Она вынула пачку «Кэмела» с фильтром, и прикурила сигарету от зажигалки.

— После похорон вновь стала курить. Не притрагивалась к ним шестнадцать месяцев.

— Они как-то успокаивают.

— Я все думала о ваших словах относительно выбора — есть ли у тебя возможность выбирать, делать что-то или нет — когда решила снова начать курить. Но я решила, что у человека не так много возможностей выбирать и делать, что он хочет. Если ты болен, ты не можешь решать, выздороветь ли тебе или нет. И уж, конечно, черт возьми, ты не можешь выбирать себе родителей и все неприятности, что сваливаются на голову. И чем больше я думала, тем все больше понимала, что нет права выбора по большому счету, разве что по мелочам.

— Например?

— Например, тебе вдруг захочется взять и пересечь улицу, а позже выясняется, что это был самый решительный шаг в твоей жизни.

— Из-за того, что может последовать.

— Да. Из-за того, что может последовать. Поэтому я и решила сделать выбор. Не знаю, большой он или маленький. Но решила спросить вас, прямо и откровенно: хотите ли вы со мной в постель?

Эдер улыбнулся, как ему казалось, с победным видом.

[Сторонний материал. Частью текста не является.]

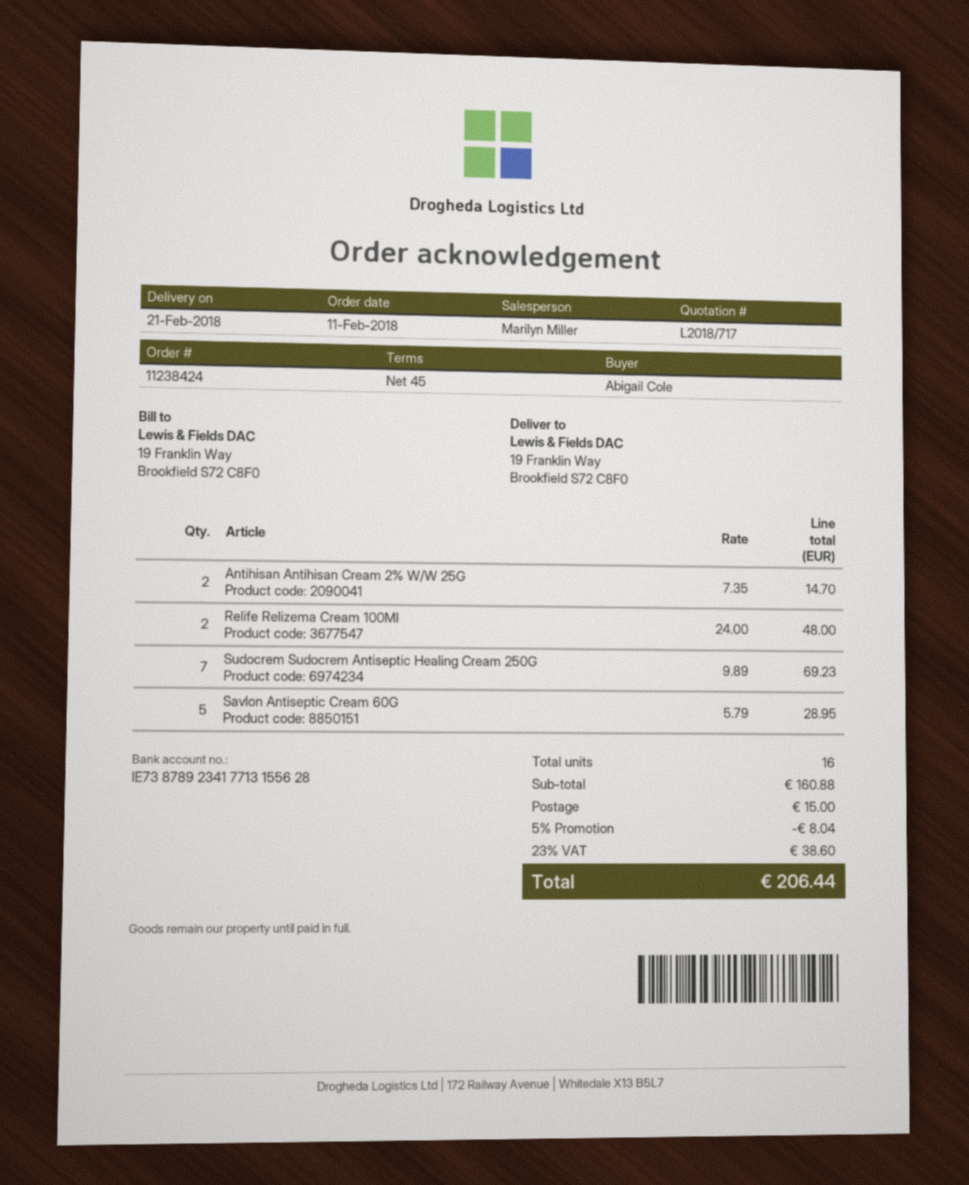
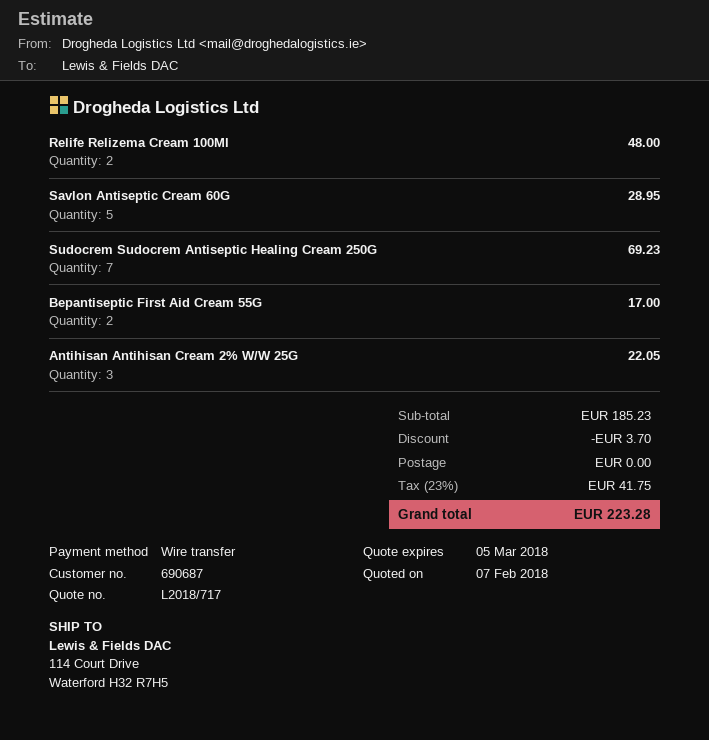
ship to: 19 Franklin Way, Brookfield S72 C8F0 -> 114 Court Drive, Waterford H32 R7H5
Antihisan Antihisan Cream 2% W/W 25G: 2 for 14.70 -> 3 for 22.05
Bepantiseptic First Aid Cream 55G: none -> 2 for 17.00
subtotal: 160.88 -> 185.23
discount: 8.04 -> 3.70
shipping: 15.00 -> 0.00
tax: 23% = 38.60 -> 23% = 41.75
total: 206.44 -> 223.28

— С большим удовольствием.

Лежа в постели, Келли Винс, наконец, добрался до 389-й страницы романа в 406 страниц, наполненных мягкой южной расслабленностью, когда услышал голос Эдера и смех Вирджинии Трис, проходивших мимо его комнаты. Он ожидал услышать знакомый звук открывающейся двери комнаты Эдера. Вместо этого он услышал, как открылась и захлопнулась дверь дальше по холлу. Такой звук, как он прикинул, издавала дверь в комнату Вирджинии.

Улыбнувшись, Винс отложил книгу, набрал горсть орехов из открытой банки рядом с кроватью, встал и подошел к окну, из которого открывался вид на улицу. За два дома поодаль стоял какой-то неизвестный седан. Бросив взгляд на часы, Винс убедился, что сейчас без нескольких минут час.

Стоя у окна, он кидал в рот орешек за орешком, дожидаясь каких-то изменений в картине, открывшейся перед ним. В одну минуту второго перед первой машиной остановился другой неприметный седан. Из него вышел очень высокий человек, подошел ко второй машине, нагнулся к окну — скорее всего, чтобы переброситься несколькими словами — и вернулся к своей машине.